On Tue, Jan 14, 2014 at 02:53:07PM +0800, Jason Wang wrote:
> We used to limit the number of packets queued through tx_queue_length. This
> has several issues:
> 
> - tx_queue_length is the control of qdisc queue length, simply reusing it
>   to control the packets queued by device may cause confusion.
> - After commit 6acf54f1cf0a6747bac9fea26f34cfc5a9029523 ("macvtap: Add
>   support of packet capture on macvtap device."), an unexpected qdisc
>   caused by non-zero tx_queue_length will lead qdisc lock contention for
>   multiqueue deivce.
> - What we really want is to limit the total amount of memory occupied not
>   the number of packets.
> 
> So this patch tries to solve the above issues by using socket rcvbuf to
> limit the packets could be queued for tun/macvtap.
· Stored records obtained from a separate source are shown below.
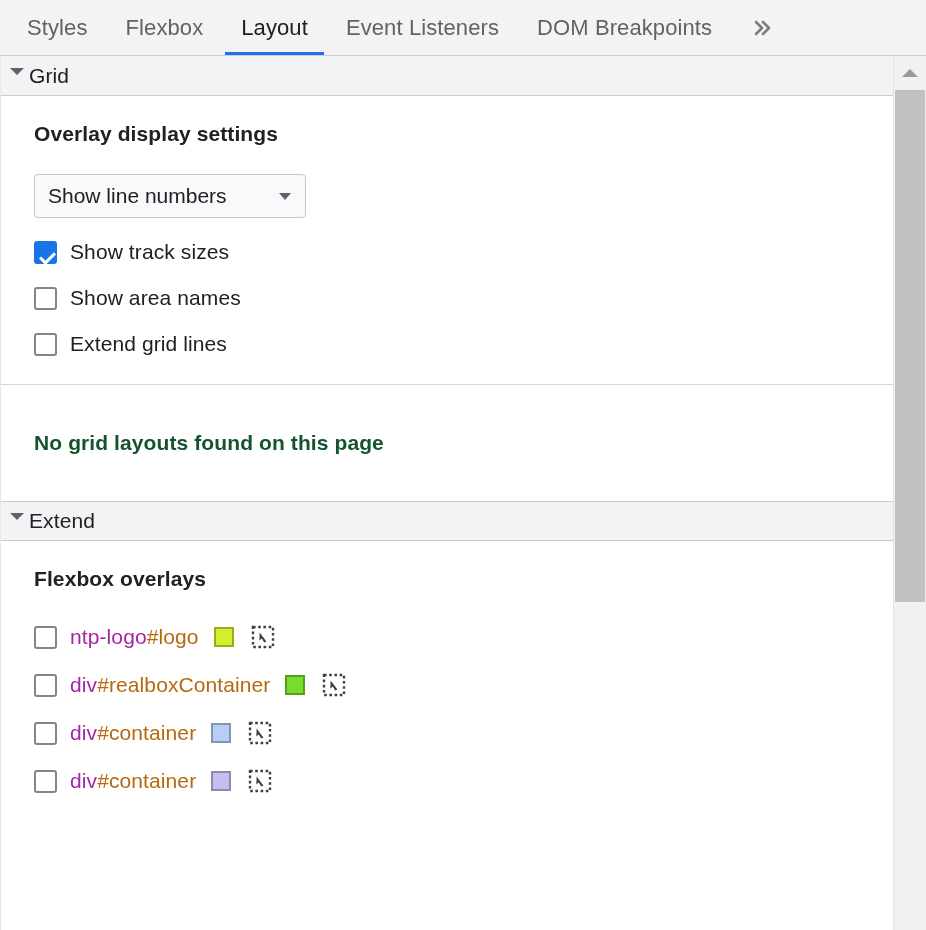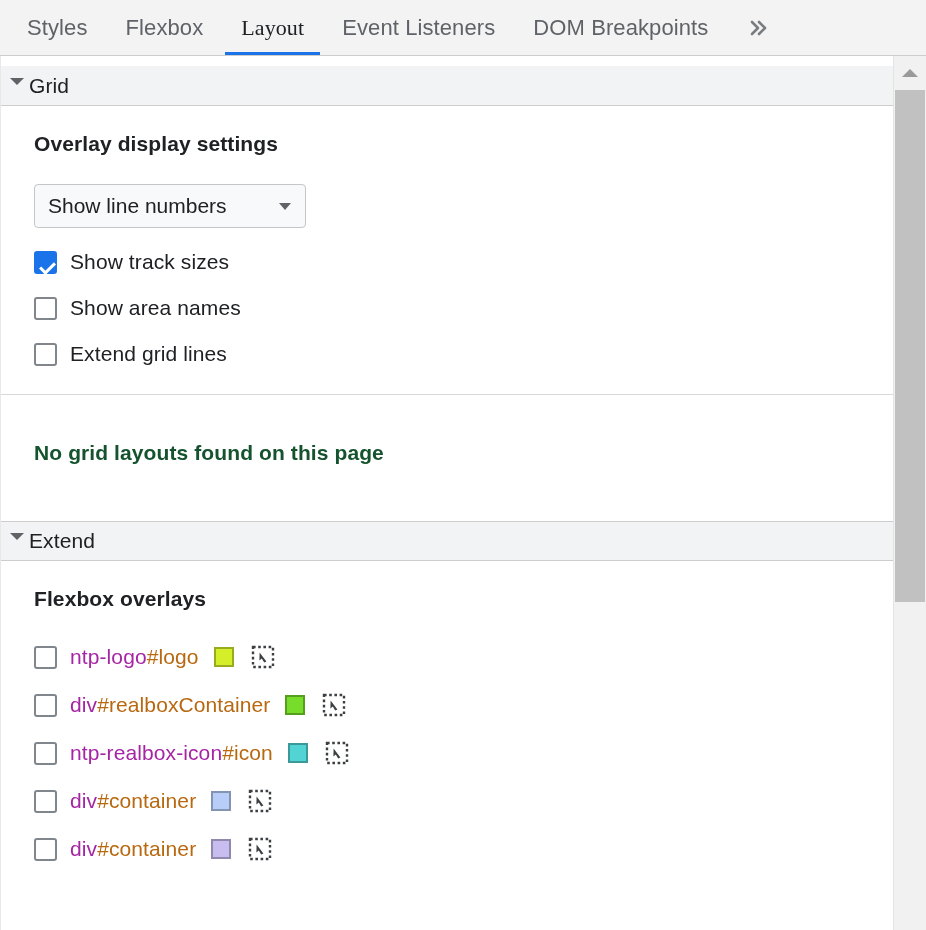"Layout" .tab.active { font-family: Liberation Serif, serif -> none }
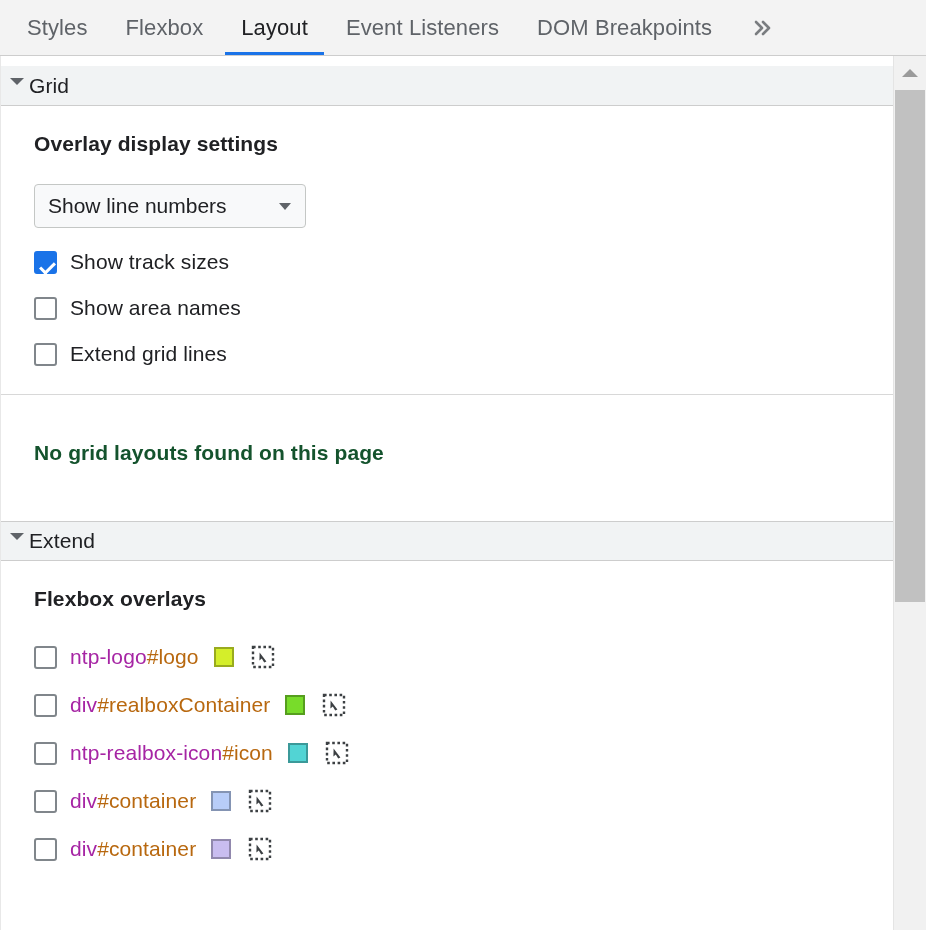"Grid" .section-header { margin-top: 10px -> none }
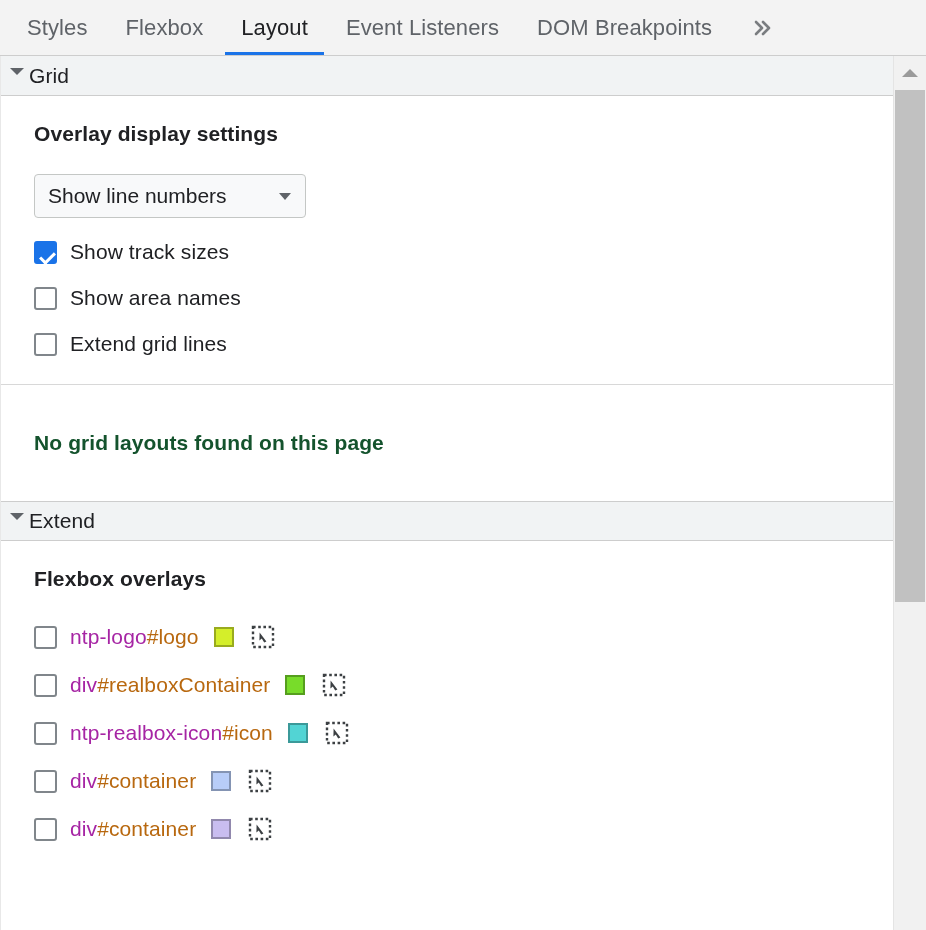"ntp-realbox-icon#icon" div.overlay-row { html: <div> <span></span> <span><span>ntp-realbox-icon</span><span>#icon</span></span> <span></span> <span> <svg> <rect></rect> <path></path> </svg> </span> </div> -> none }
This was done by using
> sock_queue_rcv_skb() instead of a direct call to skb_queue_tail(). Also two
> new ioctl() were introduced for userspace to change the rcvbuf like what we
> have done for sndbuf.
> 
> With this fix, we can safely change the tx_queue_len of macvtap to
> zero. This will make multiqueue works without extra lock contention.
> 
> Cc: Vlad Yasevich <vyase...@redhat.com>
> Cc: Michael S. Tsirkin <m...@redhat.com>
> Cc: John Fastabend <john.r.fastab...@intel.com>
> Cc: Stephen Hemminger <step...@networkplumber.org>
> Cc: Herbert Xu <herb...@gondor.apana.org.au>
> Signed-off-by: Jason Wang <jasow...@redhat.com>

No, I don't think we can change userspace-visible behaviour like that.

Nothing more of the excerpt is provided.